# Security & Technical Debt

Items identified during code review that should be addressed before production.

## High Priority

### Social login providers (Zitadel IDP configuration)
Configure external identity providers in Zitadel so users can sign in with social accounts. Each requires creating OAuth2 credentials with the respective provider and registering them in Zitadel Console → Settings → Identity Providers.

1. **Google** — Google Cloud Console OAuth 2.0 Client ID
2. **Apple** — Apple Developer Sign in with Apple service ID + key
3. **Facebook** — Meta for Developers app with Facebook Login product

No code changes needed in the SvelteKit app — Zitadel's login page shows social buttons automatically once IDPs are configured.

## Medium Priority

### Custom login UI
Replace the default Zitadel login v1 UI with a fully custom login/signup flow built into the SvelteKit dashboard using Zitadel's Session API. Includes: login, signup, password reset, 2FA flows. Must match PVM visual design.

### Frontend handling of RefreshAccessTokenError
The session now exposes `session.error` when token refresh fails, but no frontend component checks this to redirect the user to `/login`. Add a check in the dashboard layout or a client-side hook.

## Low Priority

### PAT expiration
Machine user PAT expires 2030-01-01. Fine for dev, but production should use shorter-lived credentials.

### Running Zitadel as root (`docker-compose.dev.yml`)
`user: "0"` is required for `start-from-init` to write the PAT file. Dev-only concern — production deployment should use proper volume permissions.

## Resolved

### ~~Token refresh logic~~ (done)
Added expiry check + refresh in `auth.ts` JWT callback. Uses `refreshToken` to call Zitadel's token endpoint with `client_secret_basic`.

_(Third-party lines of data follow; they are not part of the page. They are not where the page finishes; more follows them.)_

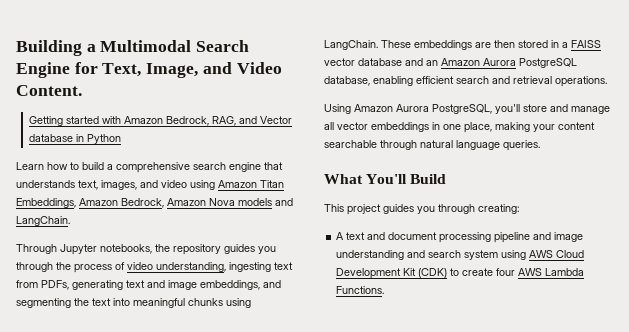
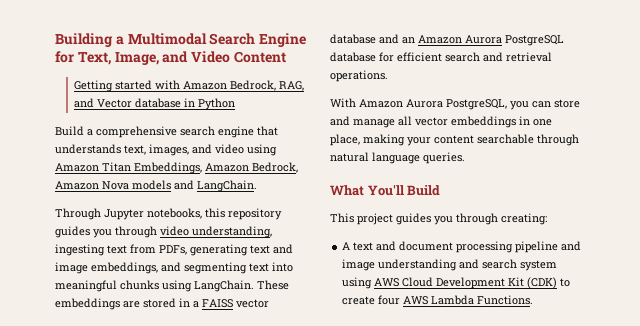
- Building a Multimodal Search Engine for Text, Image, and Video Content.
+ Building a Multimodal Search Engine for Text, Image, and Video Content
- Learn how to build a comprehensive search engine that understands text, images, and video using Amazon Titan Embeddings, Amazon Bedrock, Amazon Nova models and LangChain.
+ Build a comprehensive search engine that understands text, images, and video using Amazon Titan Embeddings, Amazon Bedrock, Amazon Nova models and LangChain.
- Through Jupyter notebooks, the repository guides you through the process of video understanding, ingesting text from PDFs, generating text and image embeddings, and segmenting the text into meaningful chunks using LangChain.
+ Through Jupyter notebooks, this repository guides you through video understanding, ingesting text from PDFs, generating text and image embeddings, and segmenting text into meaningful chunks using LangChain.
- These embeddings are then stored in a FAISS vector database and an Amazon Aurora PostgreSQL database, enabling efficient search and retrieval operations.
+ These embeddings are stored in a FAISS vector database and an Amazon Aurora PostgreSQL database for efficient search and retrieval operations.
- Using Amazon Aurora PostgreSQL, you'll store and manage all vector embeddings in one place, making your content searchable through natural language queries.
+ With Amazon Aurora PostgreSQL, you can store and manage all vector embeddings in one place, making your content searchable through natural language queries.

### ~~JWKS cache thundering herd~~ (done)
Added `tokio::sync::Mutex` refresh lock with double-checked locking in `jwks.rs`. Only one request triggers HTTP refresh; others wait.

### ~~`trustHost: true`~~ (done)
Changed to `trustHost: dev` — uses SvelteKit's `$app/environment` to enable only in dev mode.

### ~~`devMode: true`~~ (done)
Made conditional on `ZITADEL_PRODUCTION` env var in `setup-zitadel.sh`.

### ~~Shell script JSON parsing~~ (done)
Replaced all `grep -o`/`cut` with `jq -r` in `setup-zitadel.sh`. Added jq preflight check.